# Work to be completed
From the entries below, write out exactly the lines between the line holding "position:absolute; left:109px; top:0;" and the line holding "font-size:15px; line-height:1; cursor:pointer;", inclusive, excluding any pictures.

[Stored entries]
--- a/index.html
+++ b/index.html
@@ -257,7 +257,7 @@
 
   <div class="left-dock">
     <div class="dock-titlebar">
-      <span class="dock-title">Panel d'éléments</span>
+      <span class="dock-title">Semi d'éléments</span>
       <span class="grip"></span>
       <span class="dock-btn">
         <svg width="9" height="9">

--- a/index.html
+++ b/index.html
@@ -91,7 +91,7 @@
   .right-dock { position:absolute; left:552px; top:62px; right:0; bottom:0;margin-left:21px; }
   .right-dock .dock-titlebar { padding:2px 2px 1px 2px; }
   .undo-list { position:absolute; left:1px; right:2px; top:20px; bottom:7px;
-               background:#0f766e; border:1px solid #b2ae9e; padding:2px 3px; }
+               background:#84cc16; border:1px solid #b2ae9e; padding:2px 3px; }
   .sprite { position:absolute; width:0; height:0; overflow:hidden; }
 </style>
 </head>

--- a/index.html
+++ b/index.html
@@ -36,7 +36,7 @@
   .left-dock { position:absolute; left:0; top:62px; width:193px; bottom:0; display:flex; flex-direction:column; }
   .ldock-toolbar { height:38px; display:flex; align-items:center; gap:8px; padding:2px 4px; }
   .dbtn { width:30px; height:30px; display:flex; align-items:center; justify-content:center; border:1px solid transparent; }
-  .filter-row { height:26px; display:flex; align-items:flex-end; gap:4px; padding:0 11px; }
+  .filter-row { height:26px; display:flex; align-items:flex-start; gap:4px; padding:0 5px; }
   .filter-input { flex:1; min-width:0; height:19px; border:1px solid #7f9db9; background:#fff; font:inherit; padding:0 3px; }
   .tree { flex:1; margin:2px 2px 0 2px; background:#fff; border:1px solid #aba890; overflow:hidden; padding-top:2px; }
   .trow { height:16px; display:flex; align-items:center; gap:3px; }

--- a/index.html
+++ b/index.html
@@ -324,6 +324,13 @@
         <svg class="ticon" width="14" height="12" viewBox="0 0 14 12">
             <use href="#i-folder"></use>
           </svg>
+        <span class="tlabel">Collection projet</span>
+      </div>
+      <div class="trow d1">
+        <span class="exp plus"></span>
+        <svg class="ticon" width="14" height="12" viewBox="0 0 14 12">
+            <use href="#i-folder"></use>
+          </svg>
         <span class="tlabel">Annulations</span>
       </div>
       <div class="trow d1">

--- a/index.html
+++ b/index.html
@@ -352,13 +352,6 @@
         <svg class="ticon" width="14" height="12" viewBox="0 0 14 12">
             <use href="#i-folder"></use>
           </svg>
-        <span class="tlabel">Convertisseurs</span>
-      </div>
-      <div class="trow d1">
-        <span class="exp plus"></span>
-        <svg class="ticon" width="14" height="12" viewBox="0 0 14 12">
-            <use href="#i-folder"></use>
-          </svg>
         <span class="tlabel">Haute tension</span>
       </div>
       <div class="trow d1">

==

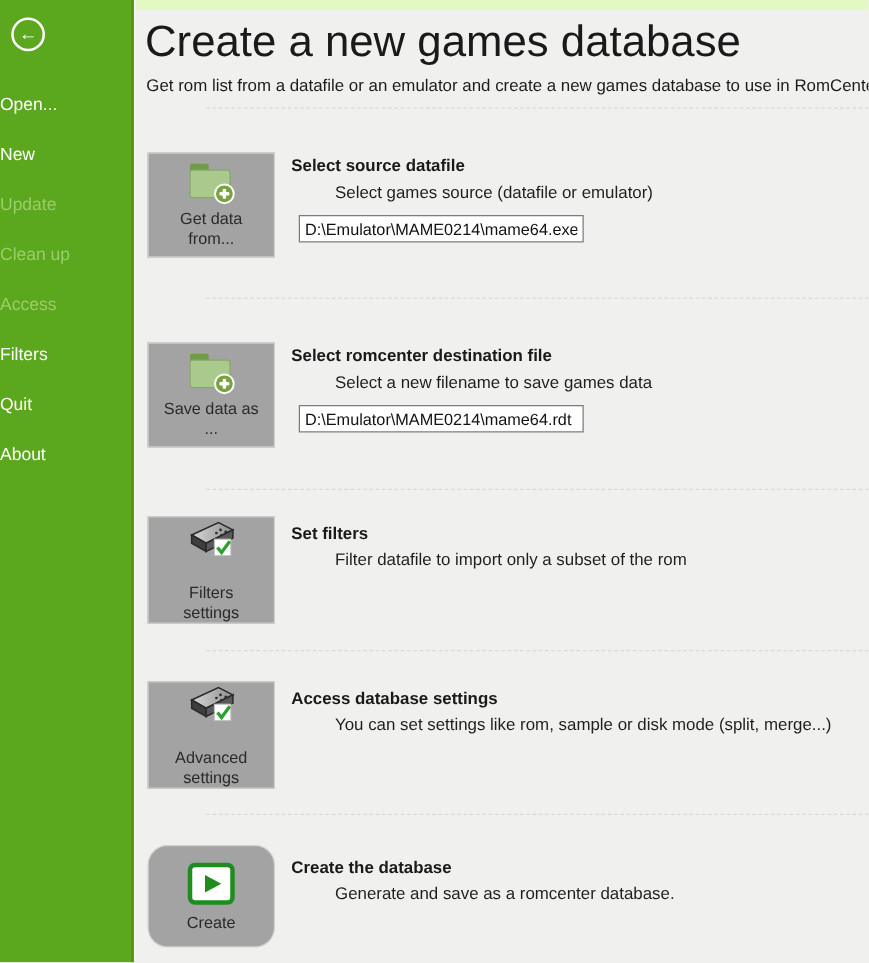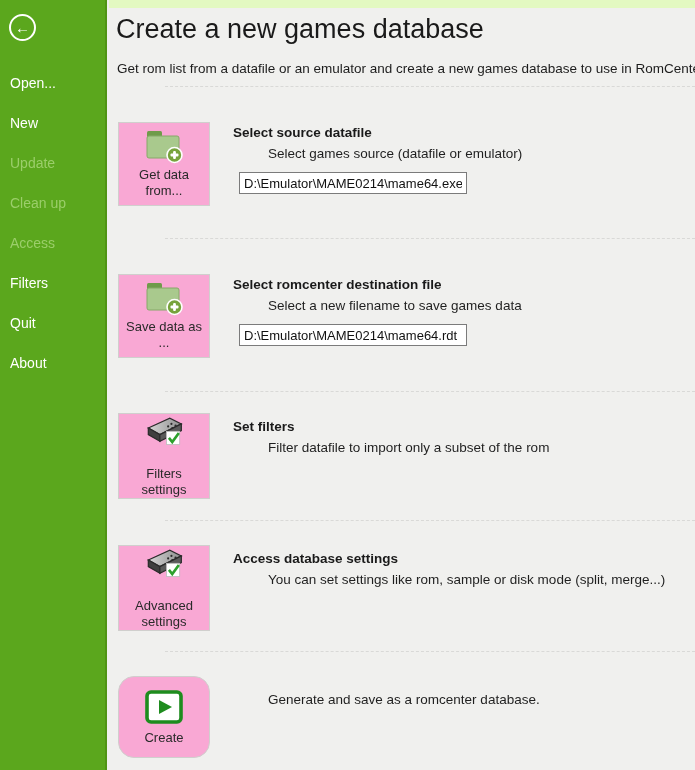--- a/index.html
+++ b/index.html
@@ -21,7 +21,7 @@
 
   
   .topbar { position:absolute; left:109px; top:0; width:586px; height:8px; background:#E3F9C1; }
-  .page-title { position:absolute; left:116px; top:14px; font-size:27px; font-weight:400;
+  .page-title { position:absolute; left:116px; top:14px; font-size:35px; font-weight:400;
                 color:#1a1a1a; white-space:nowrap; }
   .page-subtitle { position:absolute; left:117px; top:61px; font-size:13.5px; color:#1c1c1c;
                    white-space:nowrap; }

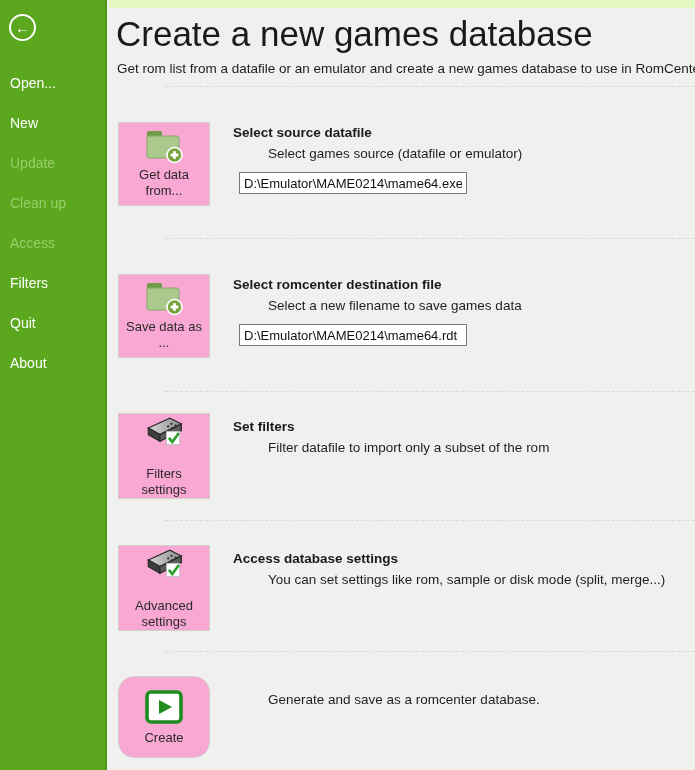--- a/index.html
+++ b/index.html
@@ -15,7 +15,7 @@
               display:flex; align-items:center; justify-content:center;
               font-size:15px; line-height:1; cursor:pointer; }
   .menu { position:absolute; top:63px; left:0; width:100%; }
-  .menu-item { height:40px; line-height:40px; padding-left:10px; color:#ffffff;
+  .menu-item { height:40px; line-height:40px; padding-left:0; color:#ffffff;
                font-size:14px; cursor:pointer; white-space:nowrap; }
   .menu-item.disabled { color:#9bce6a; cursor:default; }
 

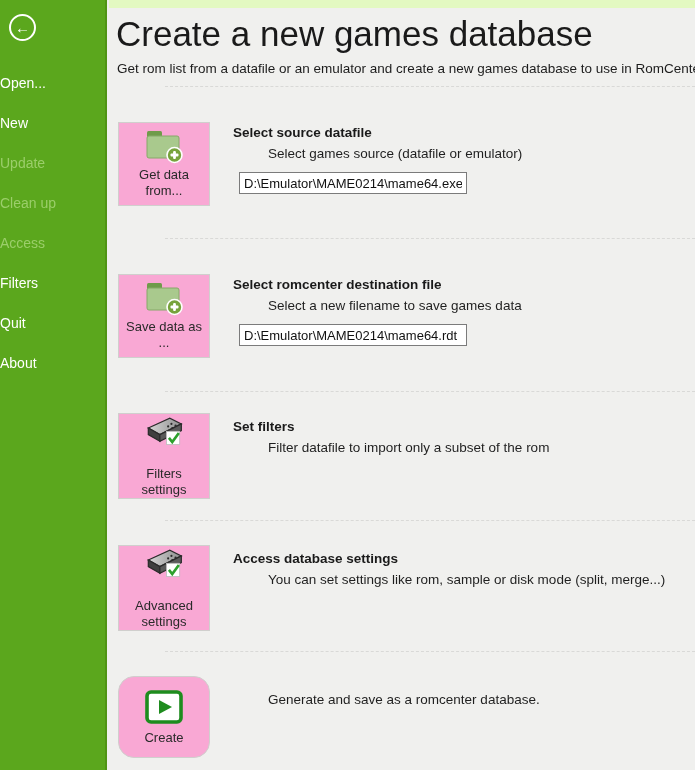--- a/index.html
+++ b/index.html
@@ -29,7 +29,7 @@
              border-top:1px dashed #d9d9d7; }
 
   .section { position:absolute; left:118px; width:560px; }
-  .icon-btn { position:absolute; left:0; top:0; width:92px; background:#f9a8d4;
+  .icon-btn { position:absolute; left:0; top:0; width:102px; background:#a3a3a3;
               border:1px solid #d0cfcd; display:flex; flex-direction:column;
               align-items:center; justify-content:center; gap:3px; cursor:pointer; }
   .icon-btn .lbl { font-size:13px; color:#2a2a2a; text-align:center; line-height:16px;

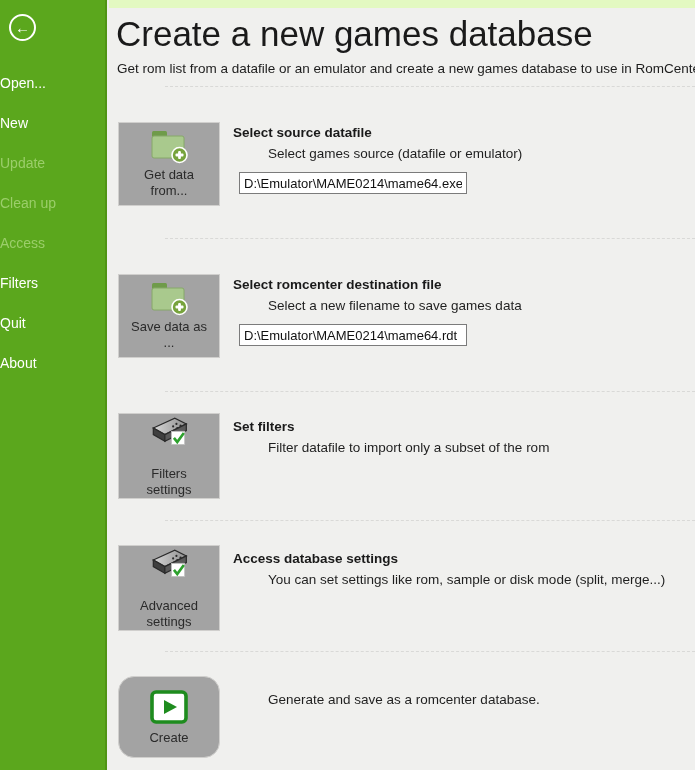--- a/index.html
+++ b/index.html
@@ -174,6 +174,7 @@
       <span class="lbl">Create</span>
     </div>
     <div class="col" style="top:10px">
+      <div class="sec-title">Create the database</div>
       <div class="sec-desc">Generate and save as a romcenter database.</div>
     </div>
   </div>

# Response to the exercise
   .topbar { position:absolute; left:109px; top:0; width:586px; height:8px; background:#E3F9C1; }
-  .page-title { position:absolute; left:116px; top:14px; font-size:27px; font-weight:400;
+  .page-title { position:absolute; left:116px; top:14px; font-size:35px; font-weight:400;
                 color:#1a1a1a; white-space:nowrap; }
   .page-subtitle { position:absolute; left:117px; top:61px; font-size:13.5px; color:#1c1c1c;
                    white-space:nowrap; }

--- a/index.html
+++ b/index.html
@@ -15,7 +15,7 @@
               display:flex; align-items:center; justify-content:center;
               font-size:15px; line-height:1; cursor:pointer; }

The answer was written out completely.